## [EXERCISE DATA]
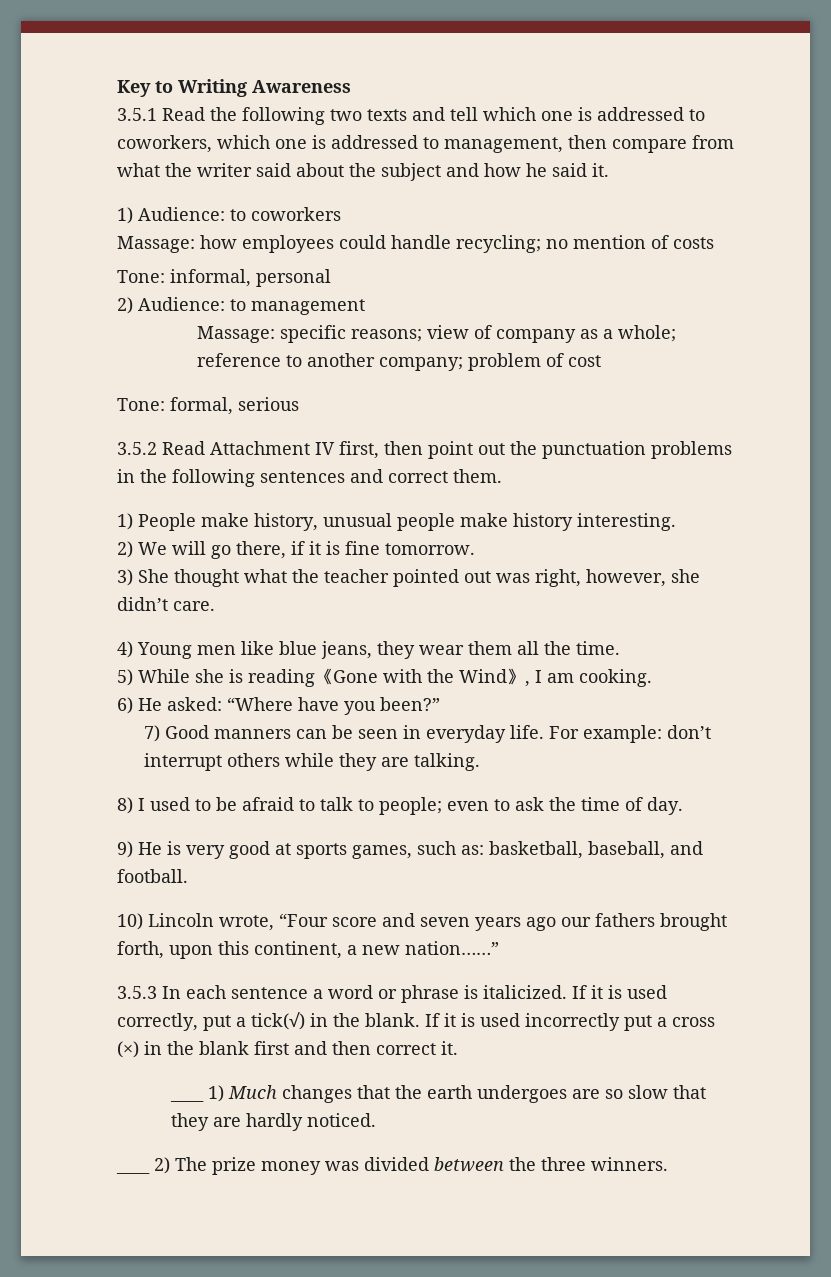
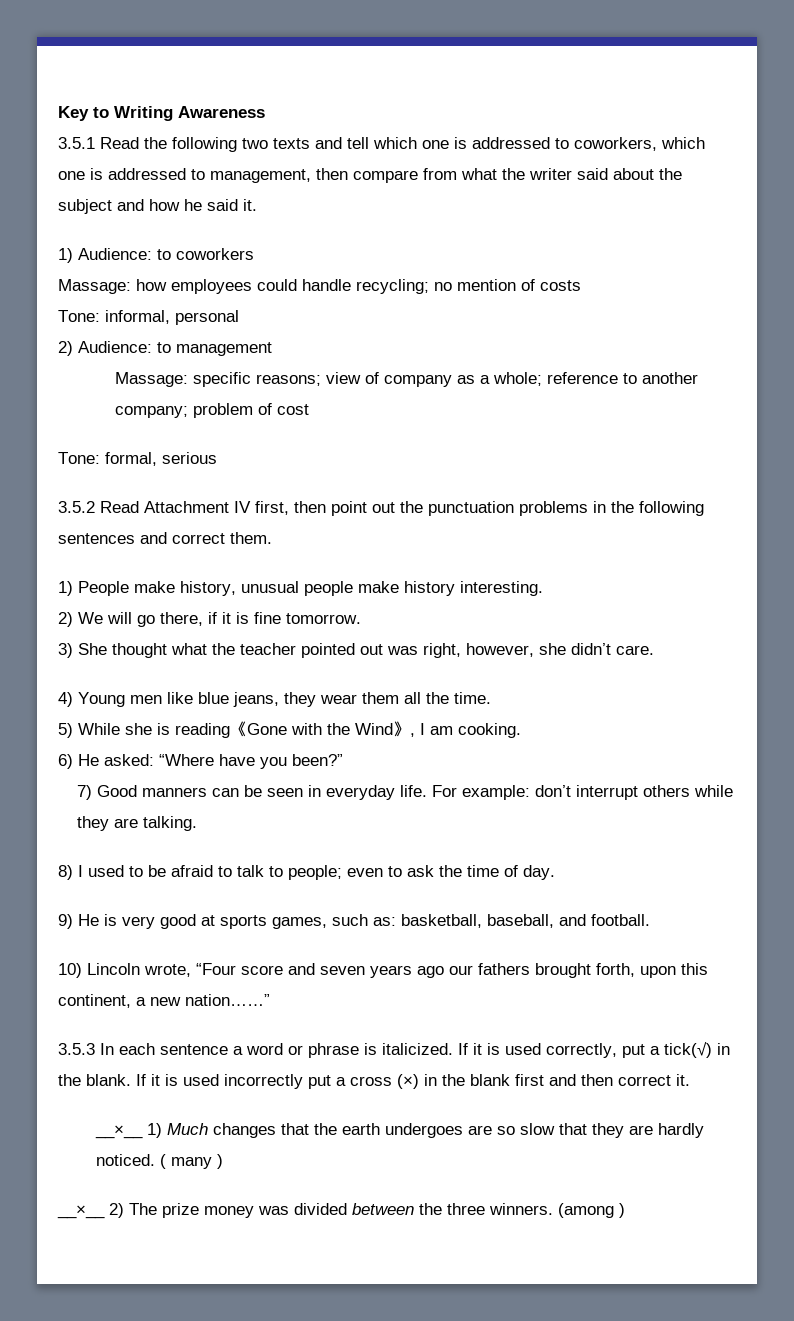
- ____ 1) Much changes that the earth undergoes are so slow that they are hardly noticed.
- ____ 2) The prize money was divided between the three winners.
+ __×__ 1) Much changes that the earth undergoes are so slow that they are hardly noticed. ( many )
+ __×__ 2) The prize money was divided between the three winners.
+ (among )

## [INSTRUCTIONS TO FOLLOW]
Print exactly the lines that run from the line containing "noticed. ( many )" to the end of the data, both ends included.

## [RESPONSE BOX]
+ __×__ 1) Much changes that the earth undergoes are so slow that they are hardly noticed. ( many )
+ __×__ 2) The prize money was divided between the three winners.
+ (among )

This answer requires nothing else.